The country’s economic outlook improved in the aftermath of the election due to growing optimism on the reform outlook as well as expectations of increased public spending. FocusEconomics panelists see the economy expanding 3.1% in 2018, which is up 0.1 percentage points from last month’s forecast. For 2019, growth is expected to reach 3.2%.

COLOMBIA | Budget targets shrinking the budget shortfall and public debt

Colombia’s economy continued to recover in Q3, albeit at a gradual pace. The external sector received a boost in September on the back of a strong acceleration in oil and refinery exports. A pick-up in energy demand and higher oil prices are helping the oil sector begin to stabilize after its near collapse in 2016. Moreover, favorable weather conditions translated into higher output in the agricultural sector, especially in coffee production; agricultural exports grew by a double-digit rate in September. Furthermore, the trade deficit narrowed in annual terms in August, underpinned by a contraction in imports. On 18 October, Colombia’s congress approved a USD 80 billion budget for 2018, which is only marginally larger than the 2017 budget. The government is attempting to implement austerity measures to reduce spending in the face of sluggish growth and to cut the fiscal deficit in 2018. It also announced it will not issue any more international bonds as it tries to curb its foreign debt.

Economic growth should accelerate heading into 2018, carried by stronger domestic demand, which should firm up from higher private consumption and private investment.
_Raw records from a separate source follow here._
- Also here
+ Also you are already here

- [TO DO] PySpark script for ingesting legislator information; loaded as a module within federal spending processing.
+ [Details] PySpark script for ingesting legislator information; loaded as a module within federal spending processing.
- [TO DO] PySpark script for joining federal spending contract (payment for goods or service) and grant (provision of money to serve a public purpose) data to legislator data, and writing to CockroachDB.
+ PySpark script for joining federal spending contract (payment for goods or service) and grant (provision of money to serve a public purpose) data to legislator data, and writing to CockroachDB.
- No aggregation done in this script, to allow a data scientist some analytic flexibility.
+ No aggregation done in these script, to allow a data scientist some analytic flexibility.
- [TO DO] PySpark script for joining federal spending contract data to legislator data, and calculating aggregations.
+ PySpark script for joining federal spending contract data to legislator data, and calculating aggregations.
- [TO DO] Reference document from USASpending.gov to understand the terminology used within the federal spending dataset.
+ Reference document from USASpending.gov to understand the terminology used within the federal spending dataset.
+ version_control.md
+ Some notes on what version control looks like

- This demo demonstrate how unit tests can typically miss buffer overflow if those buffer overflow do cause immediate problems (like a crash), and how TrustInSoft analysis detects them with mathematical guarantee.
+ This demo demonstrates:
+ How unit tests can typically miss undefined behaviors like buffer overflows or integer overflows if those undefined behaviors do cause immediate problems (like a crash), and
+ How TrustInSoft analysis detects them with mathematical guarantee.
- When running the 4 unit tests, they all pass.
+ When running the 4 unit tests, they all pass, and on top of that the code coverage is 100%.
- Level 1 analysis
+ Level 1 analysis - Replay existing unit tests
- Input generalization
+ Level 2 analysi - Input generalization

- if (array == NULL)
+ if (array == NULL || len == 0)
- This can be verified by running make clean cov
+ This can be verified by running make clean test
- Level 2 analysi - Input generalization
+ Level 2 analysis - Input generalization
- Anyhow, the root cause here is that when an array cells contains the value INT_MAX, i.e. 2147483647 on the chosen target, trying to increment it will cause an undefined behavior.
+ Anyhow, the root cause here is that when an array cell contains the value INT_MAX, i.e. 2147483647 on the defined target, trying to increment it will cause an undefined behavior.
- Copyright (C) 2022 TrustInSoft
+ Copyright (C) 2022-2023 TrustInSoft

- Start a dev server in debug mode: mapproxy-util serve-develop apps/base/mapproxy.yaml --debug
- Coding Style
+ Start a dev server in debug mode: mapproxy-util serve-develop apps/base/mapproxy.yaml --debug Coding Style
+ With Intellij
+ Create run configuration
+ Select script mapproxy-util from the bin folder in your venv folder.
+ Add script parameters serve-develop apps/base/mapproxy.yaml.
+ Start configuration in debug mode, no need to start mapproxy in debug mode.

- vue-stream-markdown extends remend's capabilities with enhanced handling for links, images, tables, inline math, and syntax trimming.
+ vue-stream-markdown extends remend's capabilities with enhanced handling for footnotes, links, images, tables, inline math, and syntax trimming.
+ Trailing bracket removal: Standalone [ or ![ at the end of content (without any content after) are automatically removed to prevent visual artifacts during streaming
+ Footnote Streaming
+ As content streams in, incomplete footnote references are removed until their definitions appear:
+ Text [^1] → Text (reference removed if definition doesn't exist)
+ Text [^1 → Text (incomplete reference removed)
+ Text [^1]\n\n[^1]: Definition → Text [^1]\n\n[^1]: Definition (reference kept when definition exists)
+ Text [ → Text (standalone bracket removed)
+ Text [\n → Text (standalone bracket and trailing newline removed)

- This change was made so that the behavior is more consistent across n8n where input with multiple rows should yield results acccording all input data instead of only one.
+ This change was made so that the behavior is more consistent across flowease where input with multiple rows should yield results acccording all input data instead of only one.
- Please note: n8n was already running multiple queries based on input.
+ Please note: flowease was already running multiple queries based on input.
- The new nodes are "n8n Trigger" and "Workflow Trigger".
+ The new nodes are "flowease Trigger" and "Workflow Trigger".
The former is on the rise thanks to lower inflation and more stable unemployment, while the latter will benefit from projects in civil works and the mining sector. FocusEconomics panelists expect GDP to grow 2.6% in 2018, which is down 0.1 percentage points from last month’s forecast, and 3.1% in 2019.  

MONETARY SECTOR | Price pressures remain subdued in September

A comprehensive inflation estimate suggests that inflationary pressures in Latin America—without considering the current period of near hyperinflation in Venezuela—were steady in September. The FocusEconomics regional estimate showed that inflation in Latin America (excluding Venezuela) was 5.3%, matching August’s revised result and marking a multi-year low. Preliminary data for October revealed that inflation dropped in Peru, price pressures rose in Colombia, Paraguay and Uruguay. October data for the remaining economies is still outstanding.

Venezuela is experiencing an episode of near hyperinflation; if we include it in the aggregate, inflation in Latin America is projected to end 2018 at 56.0%. Excluding Venezuela, inflation in Latin America is expected to be 5.3% next year. In 2019, analysts project regional inflation excluding Venezuela to fall to 4.6% (32.7% including Venezuela).